### Work instructions:
Copy word for word, please, the lines of the entries below running from the one containing "row order: NDFD@48hr" to the one containing "column Change | formula: none", both ends included.
Supplied entries section start
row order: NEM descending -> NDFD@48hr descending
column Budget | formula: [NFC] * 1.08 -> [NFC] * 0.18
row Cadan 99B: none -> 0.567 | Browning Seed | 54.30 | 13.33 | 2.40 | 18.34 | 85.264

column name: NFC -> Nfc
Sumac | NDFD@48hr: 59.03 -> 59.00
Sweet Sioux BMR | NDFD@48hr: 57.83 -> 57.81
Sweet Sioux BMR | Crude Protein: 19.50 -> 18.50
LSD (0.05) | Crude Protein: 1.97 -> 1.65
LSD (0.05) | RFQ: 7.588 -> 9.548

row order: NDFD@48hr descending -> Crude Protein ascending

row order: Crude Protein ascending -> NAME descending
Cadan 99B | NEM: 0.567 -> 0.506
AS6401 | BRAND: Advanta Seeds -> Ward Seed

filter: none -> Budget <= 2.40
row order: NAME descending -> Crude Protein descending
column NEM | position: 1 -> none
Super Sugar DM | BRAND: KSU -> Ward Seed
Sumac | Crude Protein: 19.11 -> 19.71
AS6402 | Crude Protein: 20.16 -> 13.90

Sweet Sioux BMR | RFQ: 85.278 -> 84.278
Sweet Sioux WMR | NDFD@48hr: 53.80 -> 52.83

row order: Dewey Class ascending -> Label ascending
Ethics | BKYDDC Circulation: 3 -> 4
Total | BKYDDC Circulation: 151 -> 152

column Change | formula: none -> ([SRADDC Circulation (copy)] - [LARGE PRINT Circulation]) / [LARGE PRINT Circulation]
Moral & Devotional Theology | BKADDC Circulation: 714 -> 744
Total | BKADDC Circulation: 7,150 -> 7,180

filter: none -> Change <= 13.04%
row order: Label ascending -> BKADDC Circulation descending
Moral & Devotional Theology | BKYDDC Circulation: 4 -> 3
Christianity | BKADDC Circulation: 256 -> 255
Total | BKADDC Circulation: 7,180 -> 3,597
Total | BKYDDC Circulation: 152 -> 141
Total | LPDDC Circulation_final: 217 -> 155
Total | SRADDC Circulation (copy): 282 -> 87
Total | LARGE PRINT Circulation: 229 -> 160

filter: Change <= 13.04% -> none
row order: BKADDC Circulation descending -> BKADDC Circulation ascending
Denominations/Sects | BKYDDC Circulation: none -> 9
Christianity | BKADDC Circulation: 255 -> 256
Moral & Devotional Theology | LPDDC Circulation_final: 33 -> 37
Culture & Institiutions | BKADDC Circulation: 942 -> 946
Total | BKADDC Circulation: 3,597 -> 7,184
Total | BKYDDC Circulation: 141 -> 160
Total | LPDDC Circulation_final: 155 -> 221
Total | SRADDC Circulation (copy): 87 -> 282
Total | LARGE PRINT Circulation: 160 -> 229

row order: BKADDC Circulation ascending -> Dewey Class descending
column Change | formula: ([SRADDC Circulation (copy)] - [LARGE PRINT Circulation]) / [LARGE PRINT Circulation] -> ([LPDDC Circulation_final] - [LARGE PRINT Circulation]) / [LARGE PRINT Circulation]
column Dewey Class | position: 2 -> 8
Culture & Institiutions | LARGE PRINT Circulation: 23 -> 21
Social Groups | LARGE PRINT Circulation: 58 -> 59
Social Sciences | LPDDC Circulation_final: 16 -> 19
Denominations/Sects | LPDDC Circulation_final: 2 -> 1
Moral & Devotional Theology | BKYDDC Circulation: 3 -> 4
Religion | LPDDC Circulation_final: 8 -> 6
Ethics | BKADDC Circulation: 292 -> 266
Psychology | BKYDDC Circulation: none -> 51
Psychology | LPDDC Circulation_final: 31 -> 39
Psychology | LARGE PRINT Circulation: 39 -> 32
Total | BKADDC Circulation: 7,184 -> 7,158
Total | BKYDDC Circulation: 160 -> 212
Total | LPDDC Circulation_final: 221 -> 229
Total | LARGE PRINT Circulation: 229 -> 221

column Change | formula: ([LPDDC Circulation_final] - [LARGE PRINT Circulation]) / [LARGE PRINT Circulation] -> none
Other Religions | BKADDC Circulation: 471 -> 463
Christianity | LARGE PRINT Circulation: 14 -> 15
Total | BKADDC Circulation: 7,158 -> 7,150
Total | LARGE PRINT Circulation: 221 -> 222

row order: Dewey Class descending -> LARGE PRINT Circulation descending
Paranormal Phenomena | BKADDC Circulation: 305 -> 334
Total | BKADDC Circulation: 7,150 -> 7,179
Supplied entries section end
### Task response:
row order: NDFD@48hr descending -> Crude Protein ascending

row order: Crude Protein ascending -> NAME descending
Cadan 99B | NEM: 0.567 -> 0.506
AS6401 | BRAND: Advanta Seeds -> Ward Seed

filter: none -> Budget <= 2.40
row order: NAME descending -> Crude Protein descending
column NEM | position: 1 -> none
Super Sugar DM | BRAND: KSU -> Ward Seed
Sumac | Crude Protein: 19.11 -> 19.71
AS6402 | Crude Protein: 20.16 -> 13.90

Sweet Sioux BMR | RFQ: 85.278 -> 84.278
Sweet Sioux WMR | NDFD@48hr: 53.80 -> 52.83

row order: Dewey Class ascending -> Label ascending
Ethics | BKYDDC Circulation: 3 -> 4
Total | BKYDDC Circulation: 151 -> 152

column Change | formula: none -> ([SRADDC Circulation (copy)] - [LARGE PRINT Circulation]) / [LARGE PRINT Circulation]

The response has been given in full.